• [AIM OF THE TASK] Repeat the data exactly. Pictures stay out.
++++++
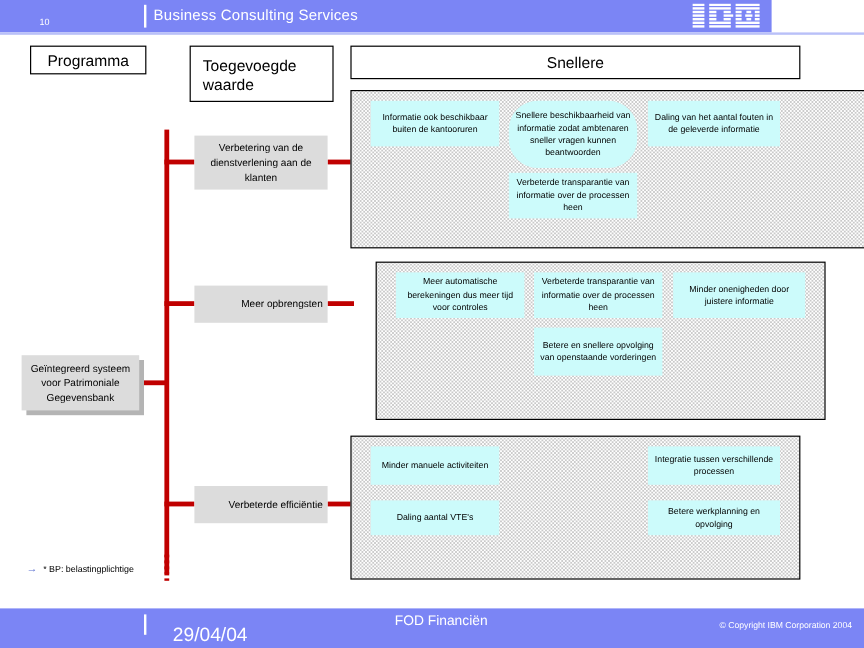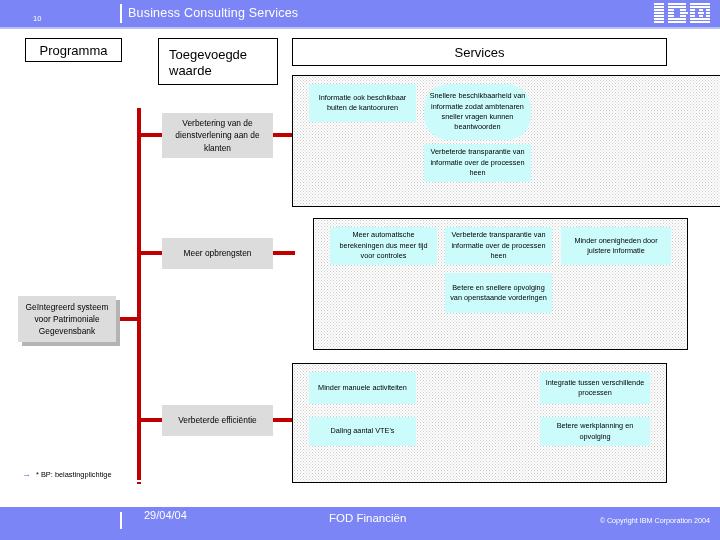"Business Consulting Services" #header { width: 720px -> 643px }
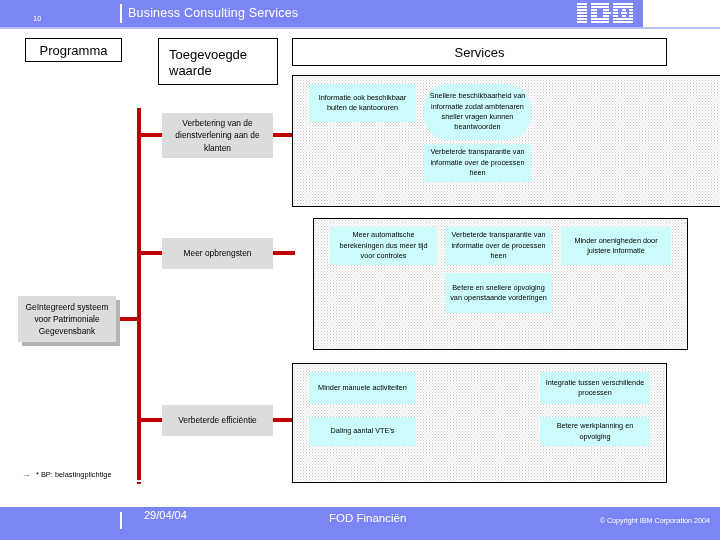"Services" span { text: Services -> Snellere }
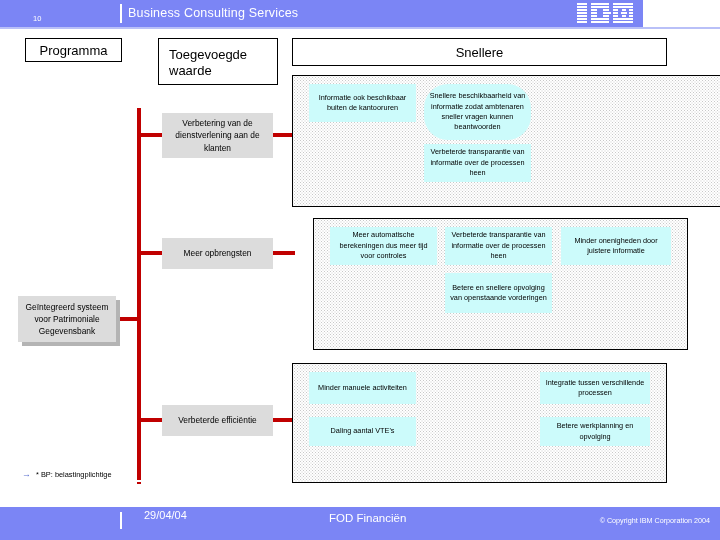"Daling van het aantal fouten" div.driver { html: none -> <div> <span>Daling van het aantal fouten in de geleverde informatie</span> </div> }
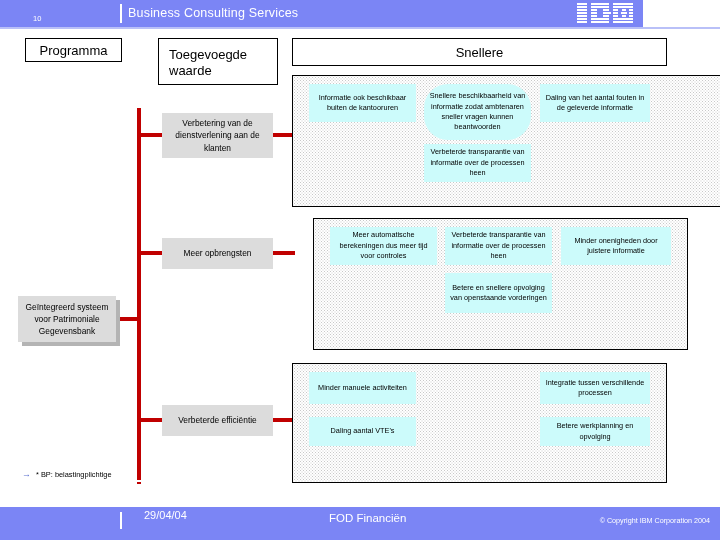"Verbetering van de dienstverlening aan" .valuebox { justify-content: center -> flex-end }
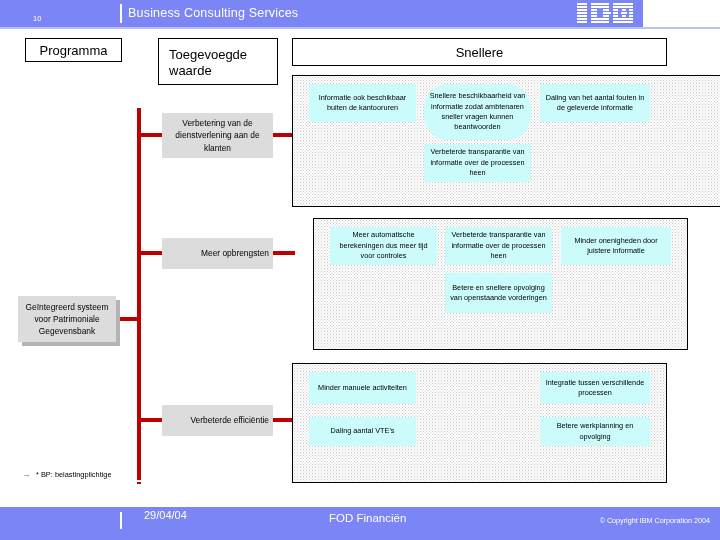"29/04/04" #footer-date { font-size: 11px -> 16px; top: 509px -> 521px }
++++++
• [PROBLEM SOLUTION]
"Business Consulting Services" #header { width: 720px -> 643px }
"Services" span { text: Services -> Snellere }
"Daling van het aantal fouten" div.driver { html: none -> <div> <span>Daling van het aantal fouten in de geleverde informatie</span> </div> }
"Verbetering van de dienstverlening aan" .valuebox { justify-content: center -> flex-end }
"29/04/04" #footer-date { font-size: 11px -> 16px; top: 509px -> 521px }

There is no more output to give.